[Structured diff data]
□ □ □ □

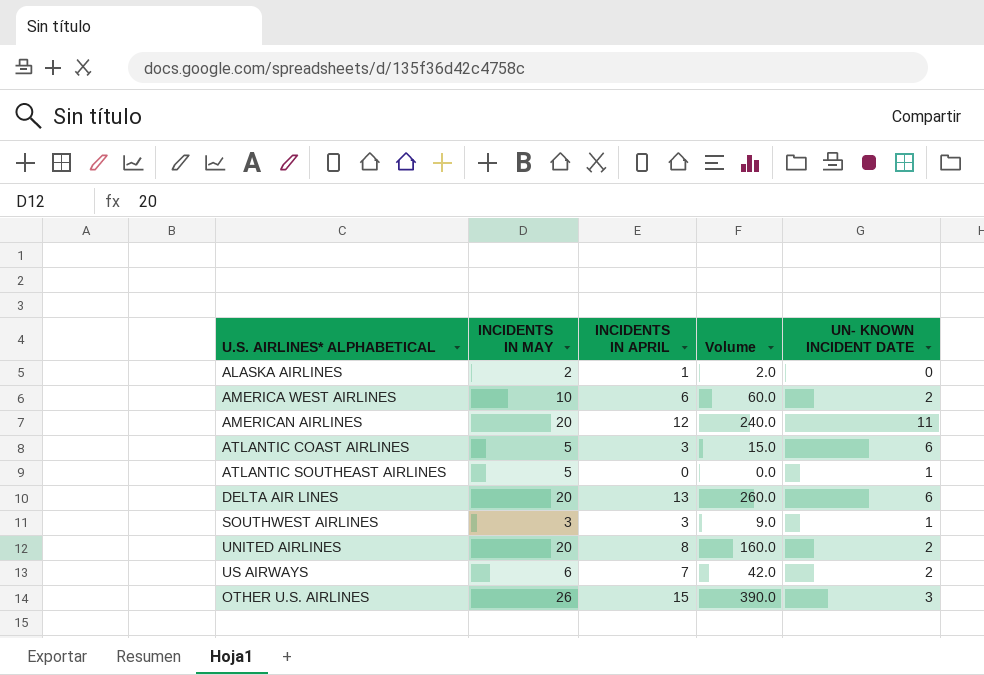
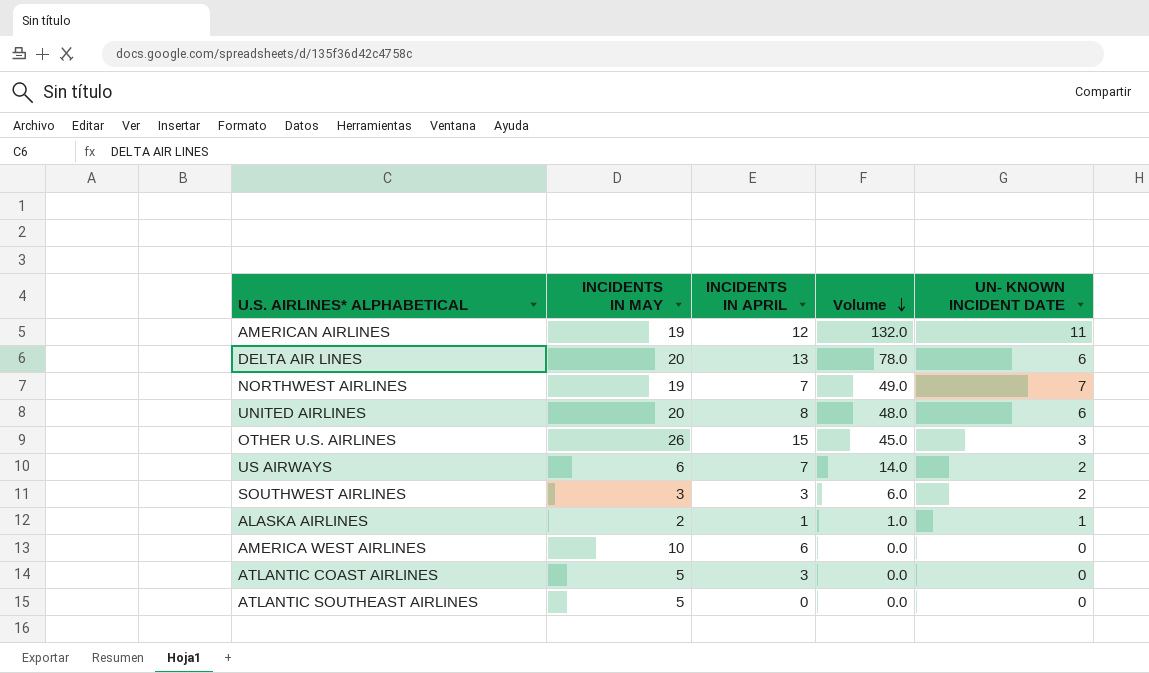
row order: none -> Volume descending
column Volume | formula: [INCIDENTS IN MAY] * [INCIDENTS IN APRIL] -> [INCIDENTS IN APRIL] * [UN- KNOWN INCIDENT DATE]
AMERICAN AIRLINES | INCIDENTS IN MAY: 20 -> 19
row NORTHWEST AIRLINES: none -> 19 | 7 | 49.0 | 7
UNITED AIRLINES | UN- KNOWN INCIDENT DATE: 2 -> 6
SOUTHWEST AIRLINES | UN- KNOWN INCIDENT DATE: 1 -> 2
ALASKA AIRLINES | UN- KNOWN INCIDENT DATE: 0 -> 1
AMERICA WEST AIRLINES | UN- KNOWN INCIDENT DATE: 2 -> 0
ATLANTIC COAST AIRLINES | UN- KNOWN INCIDENT DATE: 6 -> 0
ATLANTIC SOUTHEAST AIRLINES | UN- KNOWN INCIDENT DATE: 1 -> 0

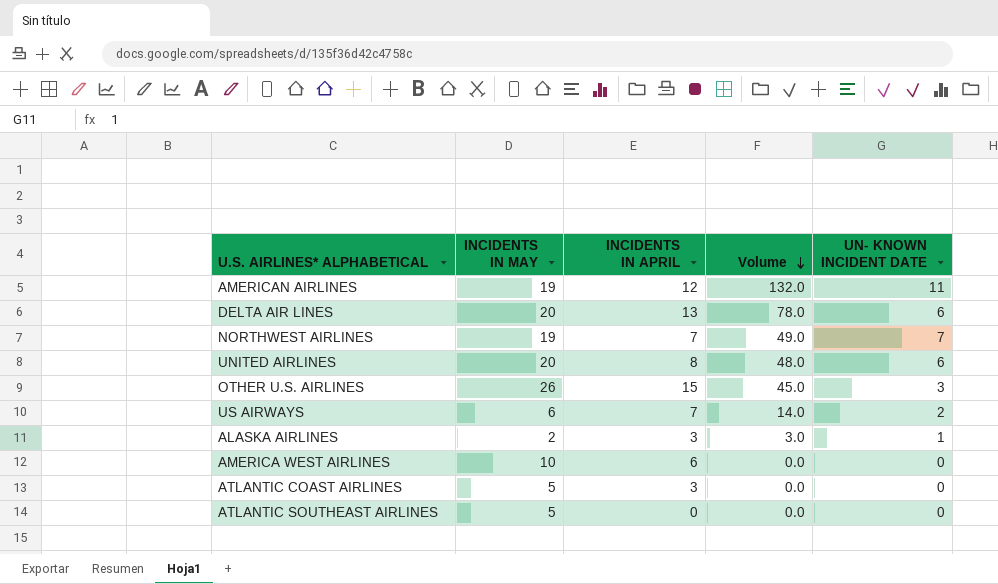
row SOUTHWEST AIRLINES: 3 | 3 | 6.0 | 2 -> none
ALASKA AIRLINES | INCIDENTS IN APRIL: 1 -> 3
ALASKA AIRLINES | Volume: 1.0 -> 3.0

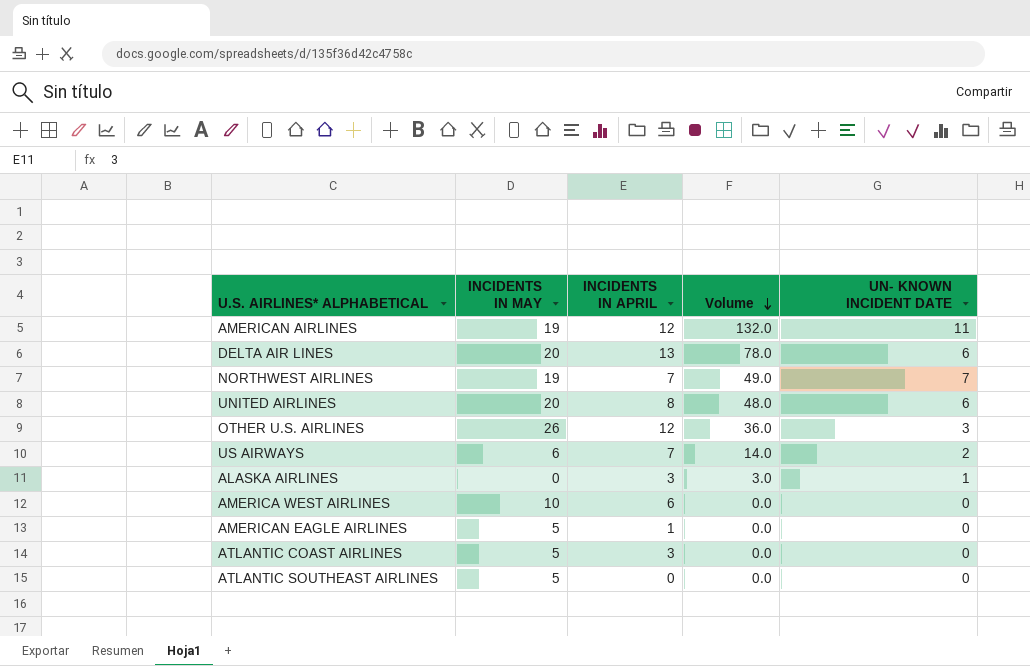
OTHER U.S. AIRLINES | INCIDENTS IN APRIL: 15 -> 12
OTHER U.S. AIRLINES | Volume: 45.0 -> 36.0
ALASKA AIRLINES | INCIDENTS IN MAY: 2 -> 0
row AMERICAN EAGLE AIRLINES: none -> 5 | 1 | 0.0 | 0

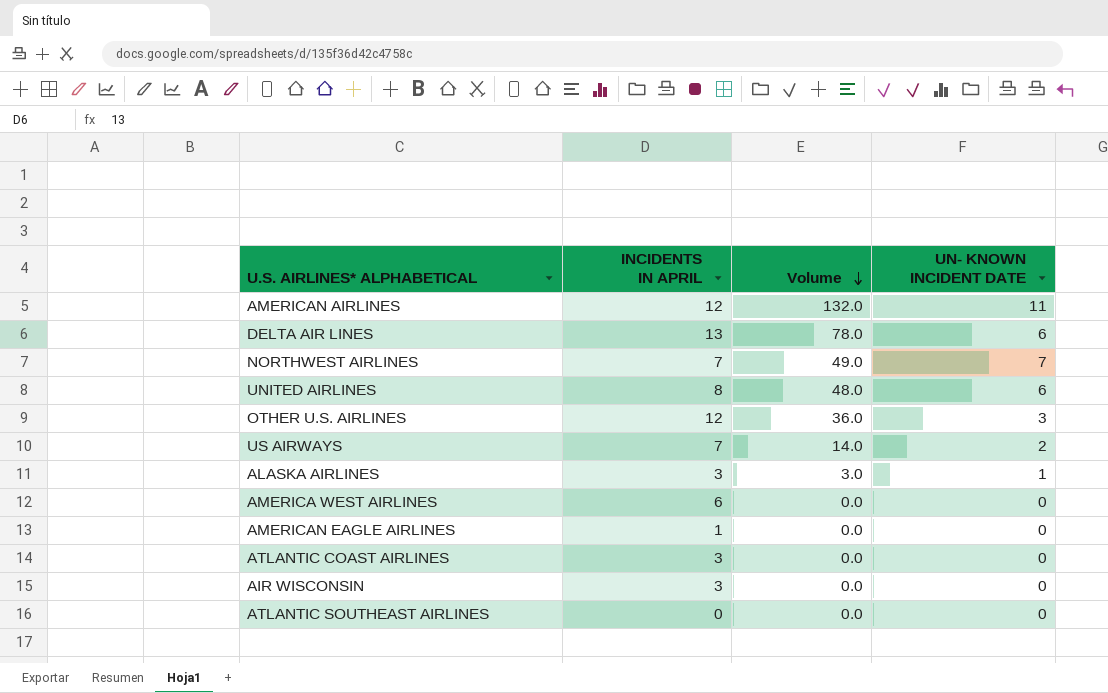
column INCIDENTS IN MAY | position: 2 -> none
row AIR WISCONSIN: none -> 3 | 0.0 | 0

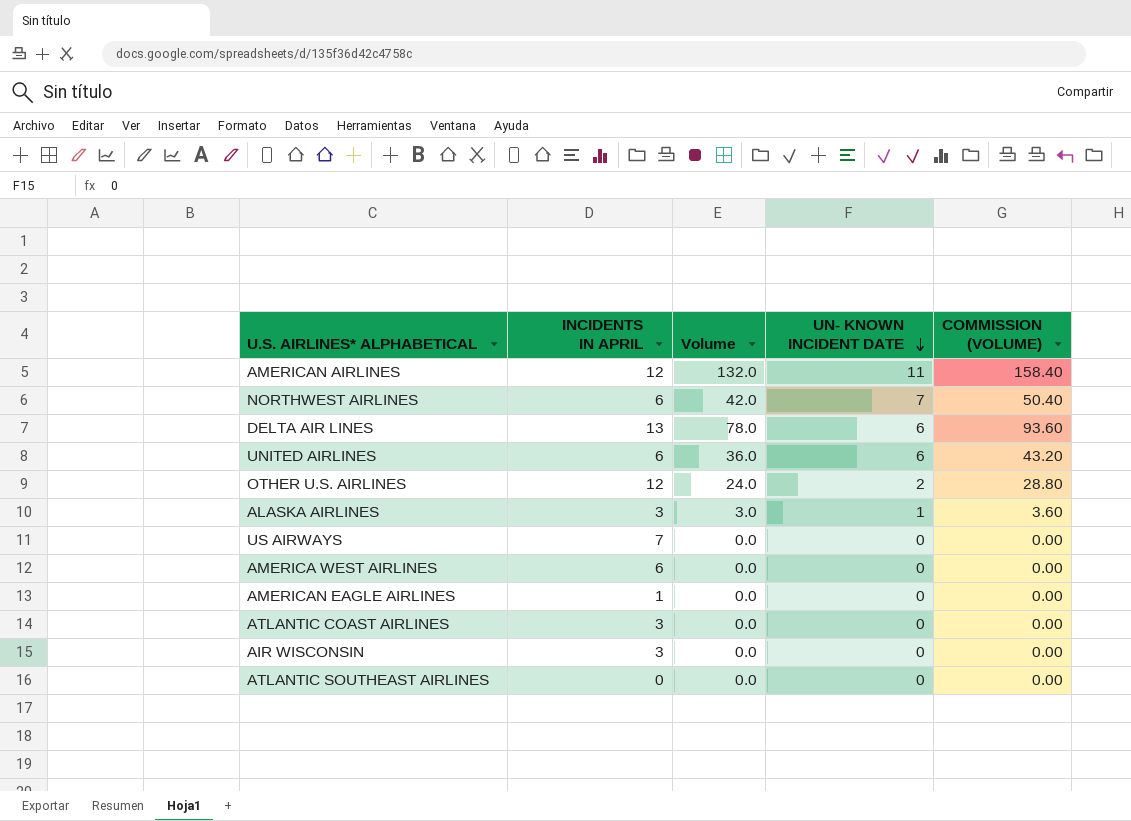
row order: Volume descending -> UN- KNOWN INCIDENT DATE descending
column COMMISSION (VOLUME) | formula: none -> [Volume] * 1.2
NORTHWEST AIRLINES | INCIDENTS IN APRIL: 7 -> 6
NORTHWEST AIRLINES | Volume: 49.0 -> 42.0
UNITED AIRLINES | INCIDENTS IN APRIL: 8 -> 6
UNITED AIRLINES | Volume: 48.0 -> 36.0
OTHER U.S. AIRLINES | Volume: 36.0 -> 24.0
OTHER U.S. AIRLINES | UN- KNOWN INCIDENT DATE: 3 -> 2
US AIRWAYS | Volume: 14.0 -> 0.0
US AIRWAYS | UN- KNOWN INCIDENT DATE: 2 -> 0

□ □ □ □

**EXERCISE:**
Could you set down, exactly as written, the lines above between the one holding "column Volume |" and the one holding "ATLANTIC COAST AIRLINES", inclusive, and nothing more?

**WRITTEN RESPONSE:**
column Volume | formula: [INCIDENTS IN MAY] * [INCIDENTS IN APRIL] -> [INCIDENTS IN APRIL] * [UN- KNOWN INCIDENT DATE]
AMERICAN AIRLINES | INCIDENTS IN MAY: 20 -> 19
row NORTHWEST AIRLINES: none -> 19 | 7 | 49.0 | 7
UNITED AIRLINES | UN- KNOWN INCIDENT DATE: 2 -> 6
SOUTHWEST AIRLINES | UN- KNOWN INCIDENT DATE: 1 -> 2
ALASKA AIRLINES | UN- KNOWN INCIDENT DATE: 0 -> 1
AMERICA WEST AIRLINES | UN- KNOWN INCIDENT DATE: 2 -> 0
ATLANTIC COAST AIRLINES | UN- KNOWN INCIDENT DATE: 6 -> 0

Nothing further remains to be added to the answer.